Gå til hovedindhold

Best practices for HPC

This page lists some useful best practices to keep in mind when coding and running applications and pipelines on HPC systems.

Code coverage, testing, continuous integration

Every time we code, testing is a concern and is usually performed by the coder(s) regularly during the project. One can identify some basic main types of test:

  • Regression test Given an expected output from a specific input, the code is tested to reproduce that same output.

  • Unit test Tests the smallest units of the software (e.g. single functions) to identify bugs, especially in extreme cases of inputs and outputs

  • Continuous integration A set of tests the software runs automatically everytime the code is updated. This is useful to spot bugs before someone even uses the code.

More things one might need to test are the performance/scalability of the code, usability, and response to all the intended types of input data.

Unit and regression test can be useful, but at some point not really feasible, since the code can scale to be quite large and complex, with a lot of things to control. It is thus a good practice to use continuous integration, and implement simple but representative tests that cover all the code, so that bugs can be spotted often before the final users do that. Code coverage tools to implement such tests exists for several programming languages, and also for testing code deployed on GitHub version control.

Link Description
pyTest A package to test python code
Cmake To test both C, C++ and Fortran code
Travis CI Tool for continuous integration in most of the used programming languages. Works on Git version control.
covr Test coverage reports for R

Code styling

An important feature of a computer code is that it is understandable to other people reading it. To ensure this is the case, a clean and coherent style of coding should be used in a project. Some languages have a preferred coding style, and in some GUIs (graphical user interfaces) those styling rules can be set to be required. One can also use ones own coding style, but it should be one easily readable by others, and it should be the same style throughout the whole project.

Link Description
styleguide Google guide for coding styles of the major programming languages
awesome guidelines A guide to coding styles covering also documentations, tools and development environments
Pythonic rules Intoduction to coding style in python.
R style A post on R coding style

Containerized applications

In this section the benefits of project and package managers, that are a way of organizing packages in separated environments, will be outlined.

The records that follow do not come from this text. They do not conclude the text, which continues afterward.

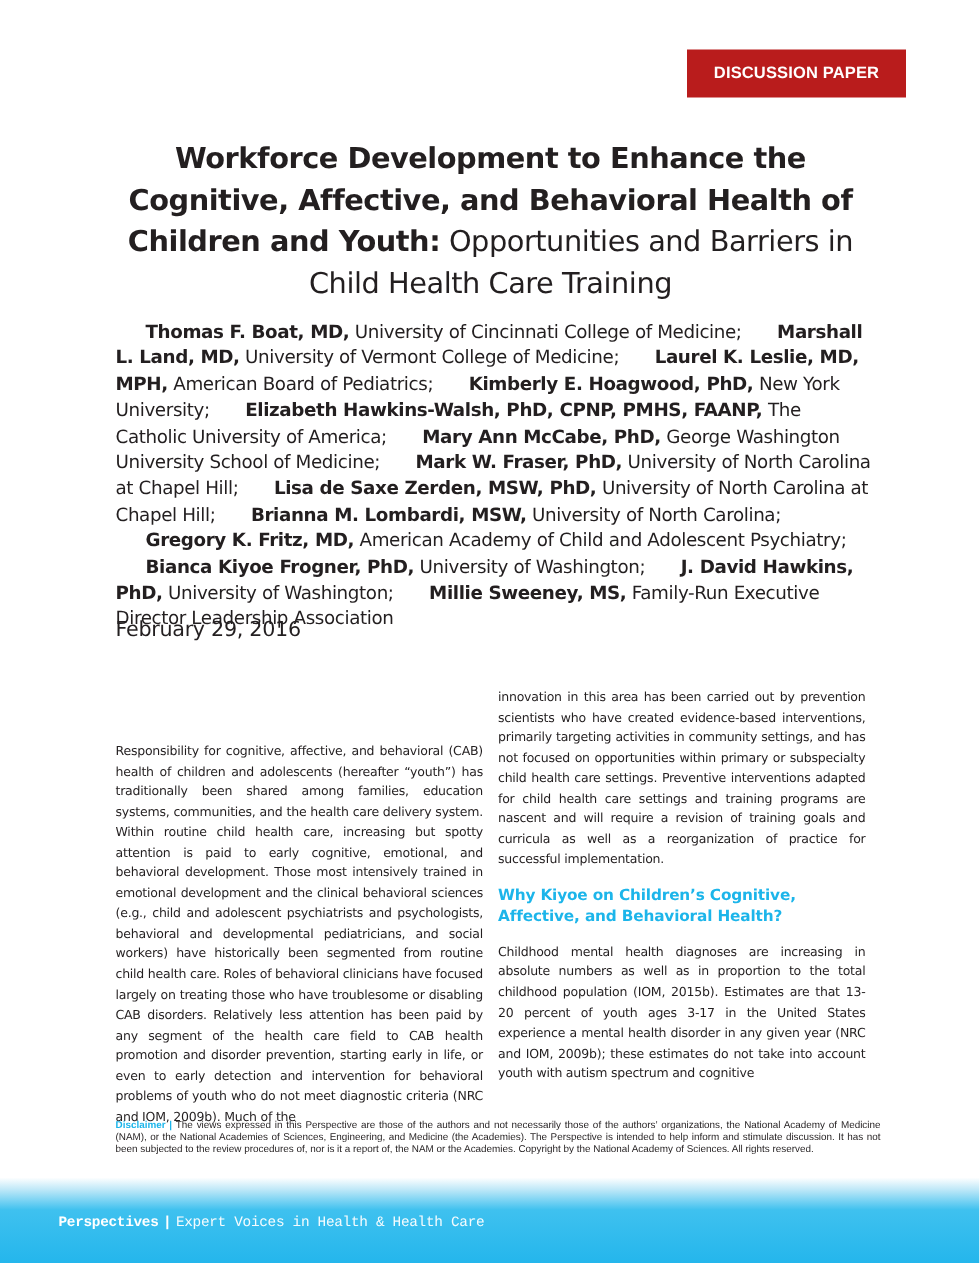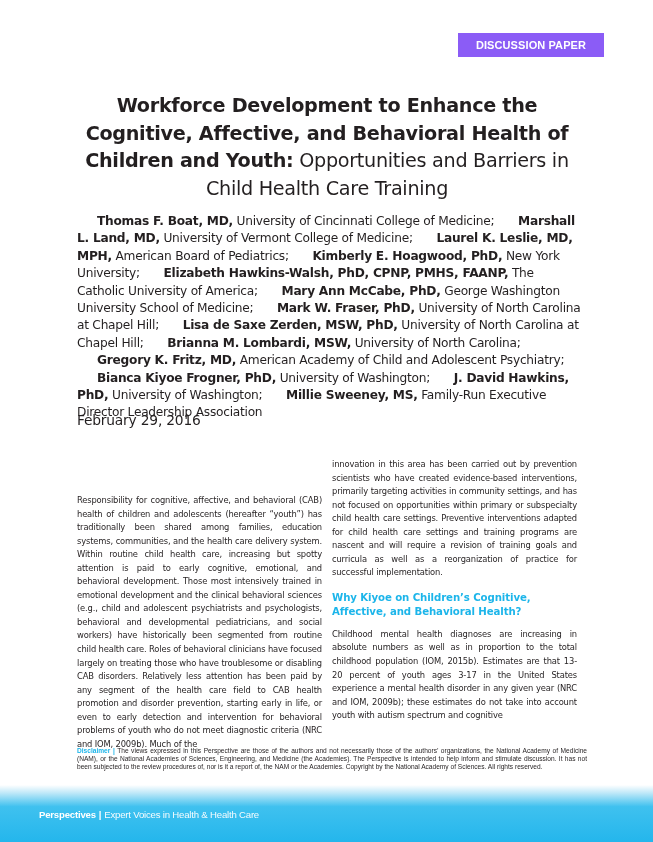--- a/index.html
+++ b/index.html
@@ -2,22 +2,22 @@
 <html><head>
   <meta charset="utf-8">
   <style>
     html, body { margin: 0; padding: 0; }
     body {
       width: 653px; height: 842px; position: relative; overflow: hidden;
       background: #ffffff; color: #231f20;
       font-family: "DejaVu Sans", sans-serif;
     }
     .badge {
-      position: absolute; left: 458px; top: 33px; width: 146px; height: 24px;
-      background: #8b5cf6; color: #ffffff;
+      position: absolute; left: 458px; top: 33px; width: 146px; height: 32px;
+      background: #b91c1c; color: #ffffff;
       font-family: "Liberation Sans", sans-serif; font-weight: bold; font-size: 11px;
       display: flex; align-items: center; justify-content: center; letter-spacing: 0.1px;
     }
     .title {
       position: absolute; left: 77px; top: 92px; width: 500px;
       font-family: "DejaVu Sans", sans-serif; font-size: 19.2px; line-height: 27.5px;
       color: #231f20; margin: 0; font-weight: normal; letter-spacing: -0.3px; text-align: center;
     }
     .title .bold { font-weight: bold; }
     .authors {
@@ -47,21 +47,21 @@
       font-family: "Liberation Sans", sans-serif; font-size: 6.6px; line-height: 8px;
       color: #231f20; text-align: justify;
     }
     .disclaimer .lbl { color: #1cb5ea; font-weight: bold; }
     .footer {
       position: absolute; left: 0; top: 785px; width: 653px; height: 57px;
       background: linear-gradient(to bottom, #ffffff 0%, #bfe8f8 14%, #3fc1ef 38%, #24b6ec 100%);
     }
     .footer-left {
       position: absolute; left: 39px; top: 24px;
-      font-family: Liberation Sans, sans-serif; font-size: 9.6px; color: #ffffff; letter-spacing: -0.2px;
+      font-family: Liberation Mono, monospace; font-size: 9.6px; color: #ffffff; letter-spacing: -0.2px;
     }
     .footer-left .strong { font-weight: bold; }
     .footer-left .sep { margin: 0 3px; font-weight: bold; }
     .footer-left .tag { opacity: 0.95; }
     .footer-right {
       position: absolute; left: 418px; top: 19px; display: flex; align-items: center;
       color: #ffffff; font-family: "Liberation Sans", sans-serif; font-size: 10.8px; letter-spacing: -0.2px; margin-top: 48px;
     }
     .logo { width: 20px; height: 20px; margin-right: 5px; }
   </style>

However, a higher degree of isolation can be achieved by containerization than using environments. By containerizing, a user can virtualize the entire operating system, and make it ready to be deployed on any other machine. One can for example deploy a container without the need of installing anything on the hosting machine! Note that containers are a different concept from Virtual Machines, where it is the hardware being virtualized instead.

Link Description
Docker An open source widespread container that is popular both in research and industry
Docker course A course on the use of Docker freely hosted on youtube
Docker curriculum Beginner's introduction to docker
Docker basics Intoduction tutorials to Docker from the official documentation page
Singularity Singularity is another containerization tool. It allows you to decide at which degree a container interacts with the hosting system
Singularity tutorial A well done Singularity tutorial for HPC users
Singularity video tutorial A video tutorial on Singularity
Reproducibility by containerization A video on reproducibility with Singularity containers

Documentation

When creating a piece of software, it is always a good idea to create a documentation explaining the usage of each element of the code. For packages, there are software that automatically create a documentation by using the declarations of functions and eventually some text included into them as a string.

Link Description
MkDocs A generator for static webpages, with design and themes targeted to documentation pages, but also other type of websites. This website is itself made with MkDocs.
mkdocstrings Python handler to automatically generate documentation with MkDocs
pdoc3 A package that automatically creates the documentation for your coding projects. It is semi-automatic (infers your dependencies, classes, etc. but adds a description based on your docstrings)
pdoc3 101 How to run pdoc to create an HTML documentation
Roxygen2 A package to generate R documentation — it can be used also with Rcpp
Sphinx Another tool to write documentation — it produces also printable outputs. Sphinx was first created to write the python language documentation. Even though it is a tool especially thought for python code, it can be used to generate static webpages for other projects.

Documents with live code

Programming languages like python and R allows users to write documents that contain text, images and equations together with executable code and its output. Text is usually written using the very immediate markdown language. Markdown files for R can be created in the GUI Rstudio, while python uses jupyter notebooks.

Link Description
Introduction to Markdown Markdown for R in Rstudio
Jupyter notebooks create interactive code with python. You can write R code in a jupyter notebook by using the python package rpy2

Package/Environment management systems

When coding, it is essential that all the projects are developed under specific software conditions, i.e. the packages and libraries used during development (dependencies) should not change along the project's lifetime, so that variations in things such as output formats and new algorithmic implementations will not create conflicts difficult to trace back under development. An environment and package manager makes the user able to create separated frameworks (environments) where to install specific packages that will not influence other software outside the environment in use. A higher degree of isolation can be achieved through containers (see the related part of this page).

Link Description
Conda an easy to use and very popular environment manager
Getting started with conda Introduction to conda setup and usage from the official documentation
Conda cheat sheet Quick reference for conda usage
YARN An alternative to conda

Many short jobs running

Every time a job is submitted to the job manager (e.g. Slurm) of a computing cluster, there is an overhead time necessary to elaborate resource provision, preparation for output, and queue organization. Therefore it is wise to create, when possible, longer jobs. One needs to find the correct balance for how to organizing jobs: if these are too long and fail because of some issue, than a lot of time and resources have been wasted, but such problems can be overcome by tracking the outputs of each step to avoid rerunning all computations. For example, at each step of a job outputting something relevant, there can be a condition checking if the specific output is already present.

Massive standard outputs

Try to avoid printing many outputs on the standard output (stdout), in other words a large amount of printed outputs directly to the terminal screen. This can be problematic when a lot of parallel jobs are running, letting stdout filling all the home directory up, and causing errors and eventual data loss. Instead use an output in software-specific data structures (such as .RData files for the R language) or at least simple text files.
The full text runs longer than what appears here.